In silico Modeling and Large-Scale Screening of PFASs Oral Toxicity against Rodents
Melanie Rios
Co-Presenters: Individual Presentation
College: Hennings College of Science Mathematics and Technology
Major: BA.BIOLOGY
Faculty Research Mentor: Kar, Supratik
Abstract:
Per- and polyfluoroalkyl substances (PFAS) constitute a large and structurally diverse chemical class for which mammalian acute oral toxicity data remain limited, hindering effective risk assessment and prioritization. This study develops transparent, reproducible quantitative Read-Across Structure-Activity Relationship (q RASAR) models for predicting rat and mouse oral toxicity (pLD50) using integrated structural and similarity-derived descriptors.

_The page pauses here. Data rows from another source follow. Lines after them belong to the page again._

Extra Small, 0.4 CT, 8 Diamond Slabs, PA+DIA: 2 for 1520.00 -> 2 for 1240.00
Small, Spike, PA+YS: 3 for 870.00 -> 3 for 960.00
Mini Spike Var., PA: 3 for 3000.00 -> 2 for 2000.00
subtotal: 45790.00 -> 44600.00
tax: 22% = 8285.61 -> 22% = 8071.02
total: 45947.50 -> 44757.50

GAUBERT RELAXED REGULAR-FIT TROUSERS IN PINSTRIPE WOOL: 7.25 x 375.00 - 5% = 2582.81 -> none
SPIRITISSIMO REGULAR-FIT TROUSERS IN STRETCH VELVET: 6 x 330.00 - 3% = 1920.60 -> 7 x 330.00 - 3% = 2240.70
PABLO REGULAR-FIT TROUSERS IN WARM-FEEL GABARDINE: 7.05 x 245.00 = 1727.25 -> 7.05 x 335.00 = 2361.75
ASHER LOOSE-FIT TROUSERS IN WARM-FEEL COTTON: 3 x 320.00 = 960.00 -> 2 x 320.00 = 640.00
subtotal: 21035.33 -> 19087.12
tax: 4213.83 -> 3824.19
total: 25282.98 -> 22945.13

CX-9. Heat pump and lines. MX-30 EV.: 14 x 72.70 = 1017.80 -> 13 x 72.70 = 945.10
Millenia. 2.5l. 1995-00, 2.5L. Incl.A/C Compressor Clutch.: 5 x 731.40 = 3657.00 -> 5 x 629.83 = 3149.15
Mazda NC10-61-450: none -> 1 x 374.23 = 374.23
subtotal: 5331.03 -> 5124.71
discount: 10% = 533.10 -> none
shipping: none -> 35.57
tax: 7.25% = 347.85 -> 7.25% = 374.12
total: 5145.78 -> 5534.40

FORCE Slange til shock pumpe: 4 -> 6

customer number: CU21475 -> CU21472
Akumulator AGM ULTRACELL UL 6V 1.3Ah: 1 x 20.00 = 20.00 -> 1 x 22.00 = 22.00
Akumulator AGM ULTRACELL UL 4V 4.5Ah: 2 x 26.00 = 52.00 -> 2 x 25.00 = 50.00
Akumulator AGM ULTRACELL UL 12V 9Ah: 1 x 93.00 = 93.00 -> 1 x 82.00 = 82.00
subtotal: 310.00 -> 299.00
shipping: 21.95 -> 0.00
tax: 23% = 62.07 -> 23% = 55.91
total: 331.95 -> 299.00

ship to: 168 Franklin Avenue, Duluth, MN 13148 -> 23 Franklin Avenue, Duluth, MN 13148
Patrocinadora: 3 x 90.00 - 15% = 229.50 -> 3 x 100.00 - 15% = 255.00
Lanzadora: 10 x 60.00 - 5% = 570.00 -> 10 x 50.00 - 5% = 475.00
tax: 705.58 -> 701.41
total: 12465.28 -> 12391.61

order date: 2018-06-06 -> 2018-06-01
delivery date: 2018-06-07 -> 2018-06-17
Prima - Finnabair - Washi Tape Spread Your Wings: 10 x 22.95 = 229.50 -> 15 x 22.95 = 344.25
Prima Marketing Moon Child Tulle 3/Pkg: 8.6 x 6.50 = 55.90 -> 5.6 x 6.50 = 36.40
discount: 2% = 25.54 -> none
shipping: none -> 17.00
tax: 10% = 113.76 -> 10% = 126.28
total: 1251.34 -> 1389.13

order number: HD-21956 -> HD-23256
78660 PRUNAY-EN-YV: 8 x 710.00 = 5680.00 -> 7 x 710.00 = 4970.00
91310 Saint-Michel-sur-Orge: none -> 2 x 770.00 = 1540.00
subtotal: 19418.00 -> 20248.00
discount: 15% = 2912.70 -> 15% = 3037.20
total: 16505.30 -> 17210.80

Following endpoint harmonization and 1D/2D descriptor generation, Best Subset Selection and genetic algorithm-driven feature reduction were applied to derive compact, interpretable multilinear regression formulations. The final rat q RASAR combines three mechanistically relevant structural descriptors with a similarity concordance metric, achieving high goodness-of-fit and external predictivity (R2 = 0.92; Q2 = 0.90). The mouse model relies on four kernel similarity descriptors that capture neighborhood-driven toxicity patterns and demonstrate similarly strong performance (R2 = 0.93; Q2 = 0.90). Robustness was confirmed through applicability-domain (AD) evaluation and Y randomization. Both models were applied to over 2,500+ PFAS from the NORMAN SusDat database to fill critical toxicity data gaps. External predictions revealed that highly toxic candidates were enriched in heteroatom-containing, functionalized, or long chain PFAS structures, whereas lower-toxicity chemicals were dominated by simpler aliphatic perfluoroalkyl ethers and esters. Species specific toxicity patterns were evident, with the rat model exhibiting sharper structural discrimination and the mouse model reflecting stronger neighborhood-based effects. These results provide a scalable, regulatory aligned framework for screening, triage, and prioritization of PFAS, delivering ranked hazard indicators supported by AD-based reliability metrics. The models offer practical tools for data-gap filling while highlighting the need for expanded experimental datasets to further strengthen regulatory confidence.